DATASET EXCERPTS:
════════════════════
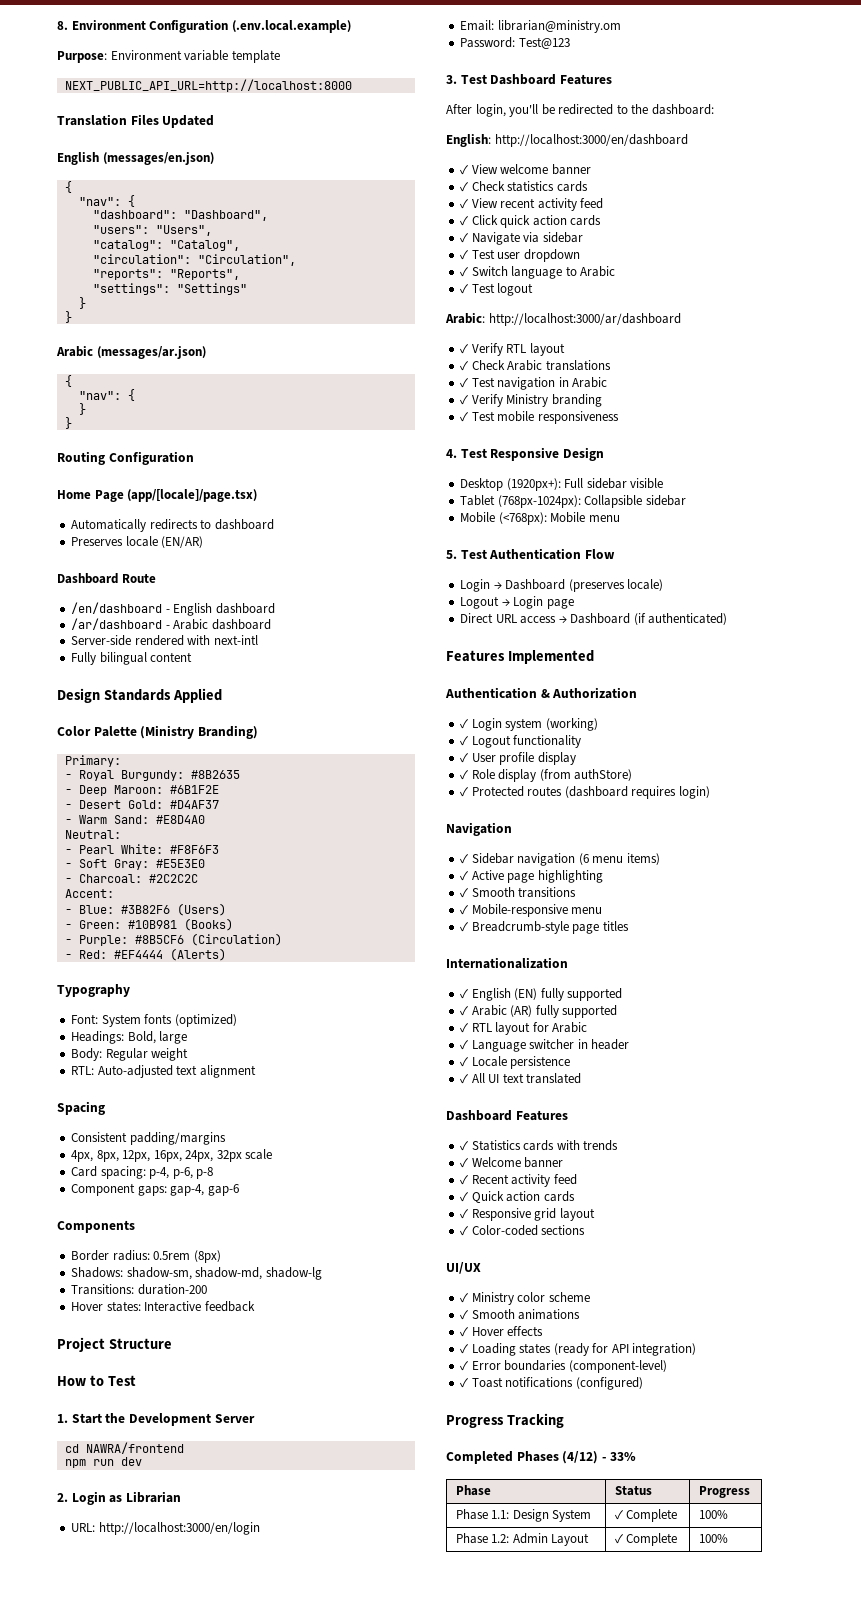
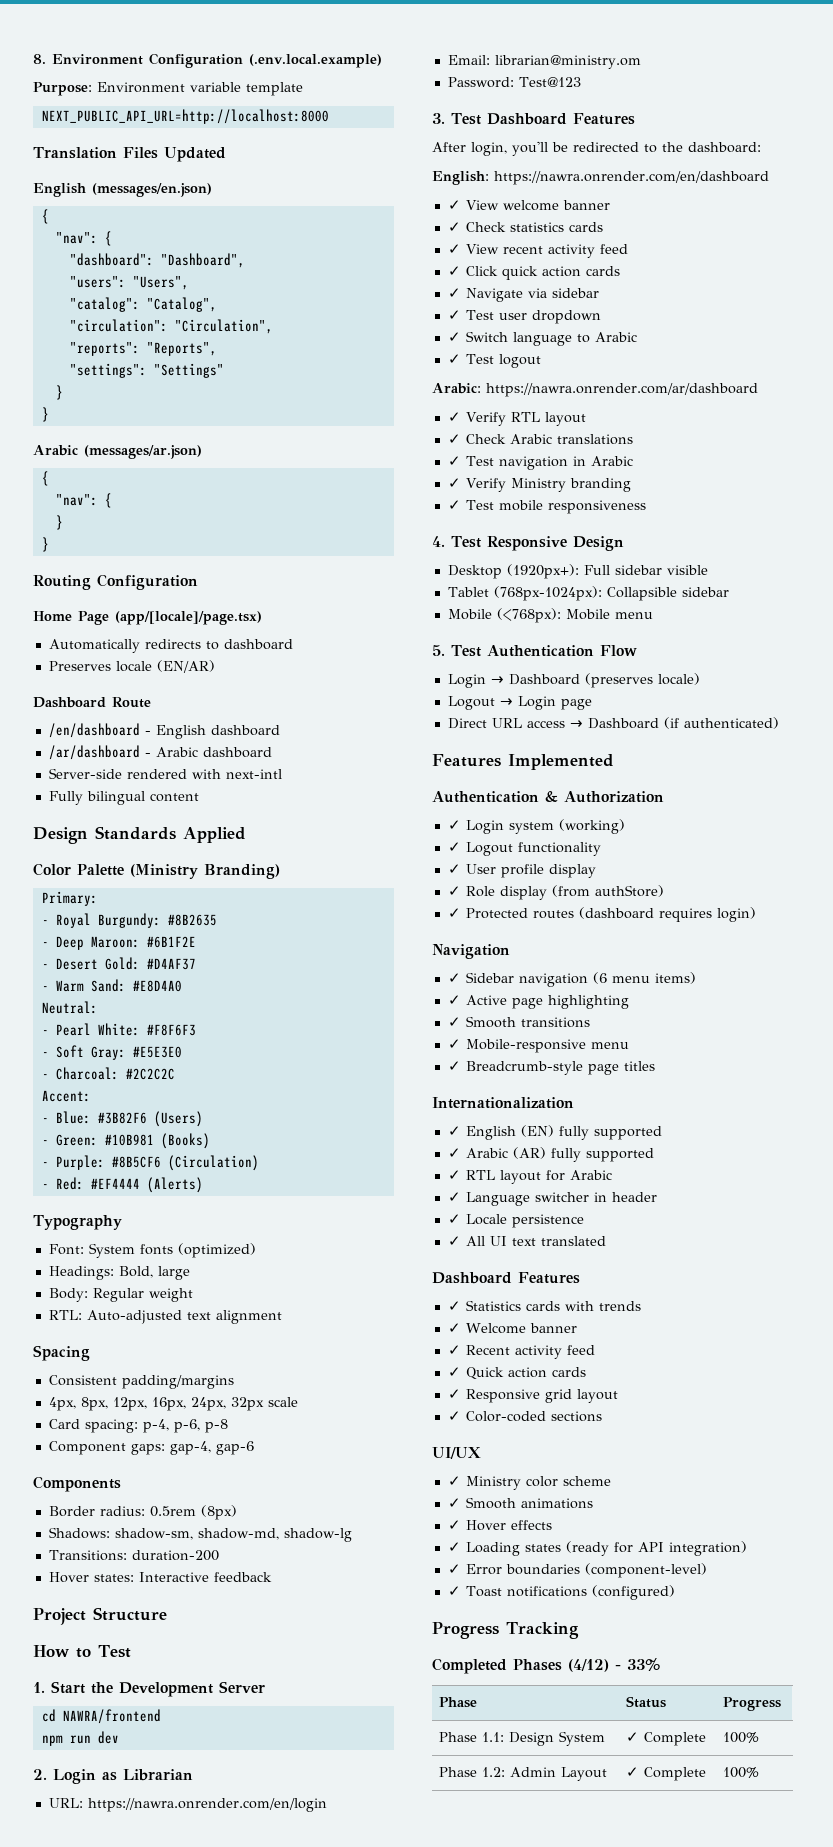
- URL: http://localhost:3000/en/login
+ URL: https://nawra.onrender.com/en/login
- English: http://localhost:3000/en/dashboard
+ English: https://nawra.onrender.com/en/dashboard
- Arabic: http://localhost:3000/ar/dashboard
+ Arabic: https://nawra.onrender.com/ar/dashboard

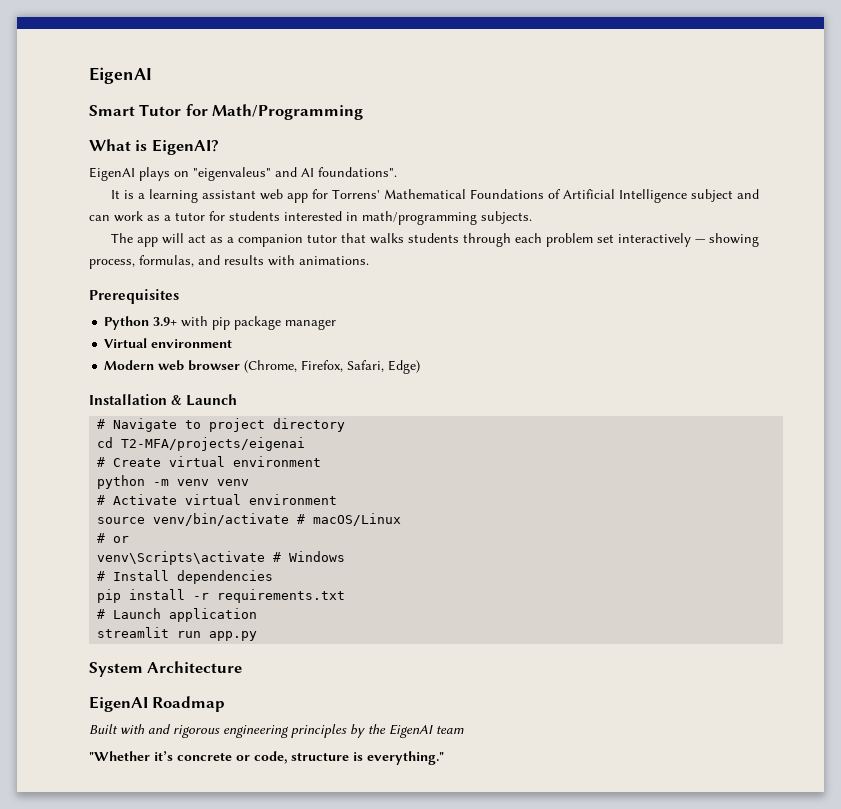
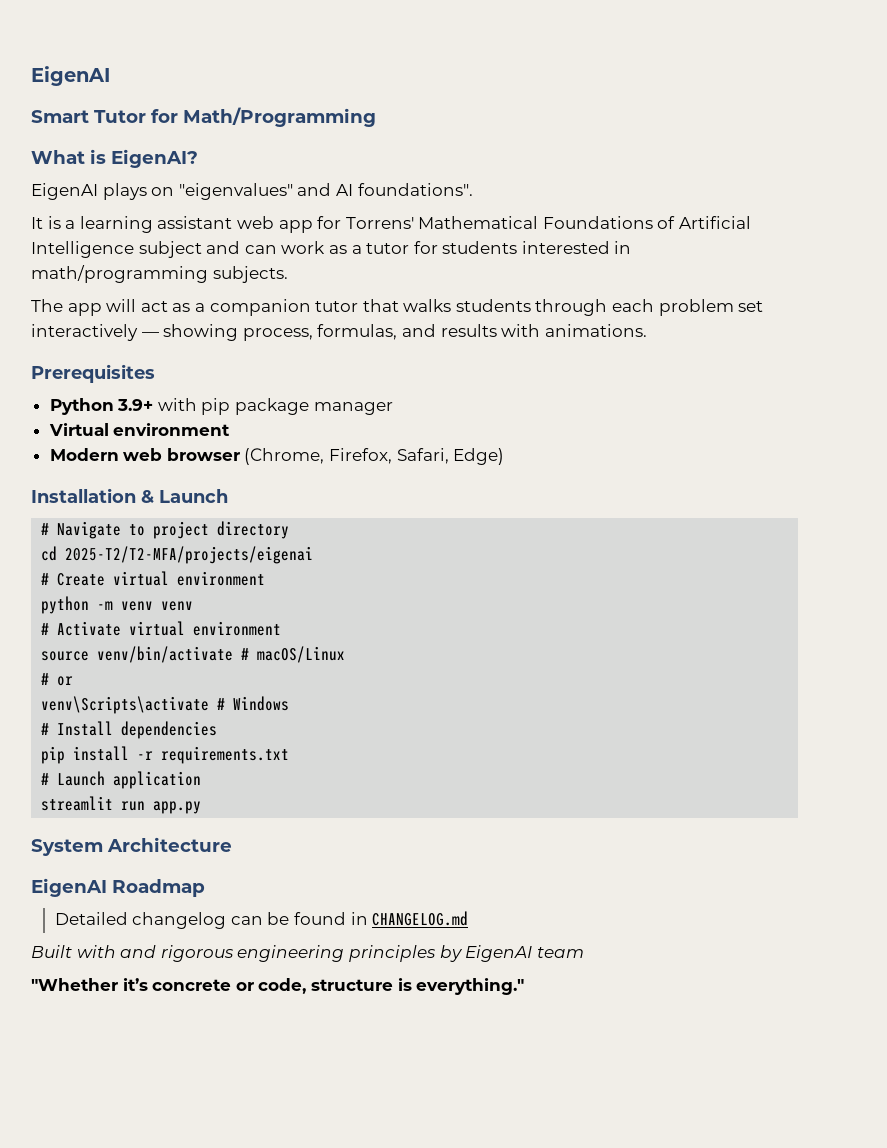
- EigenAI plays on "eigenvaleus" and AI foundations".
+ EigenAI plays on "eigenvalues" and AI foundations".
- cd T2-MFA/projects/eigenai
+ cd 2025-T2/T2-MFA/projects/eigenai
+ Detailed changelog can be found in CHANGELOG.md
- Built with and rigorous engineering principles by the EigenAI team
+ Built with and rigorous engineering principles by EigenAI team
════════════════════
WHAT THE TASK REQUIRES:
Select and copy every line from the records that includes the word "projects".

RESULT OF THIS EXERCISE:
- cd T2-MFA/projects/eigenai
+ cd 2025-T2/T2-MFA/projects/eigenai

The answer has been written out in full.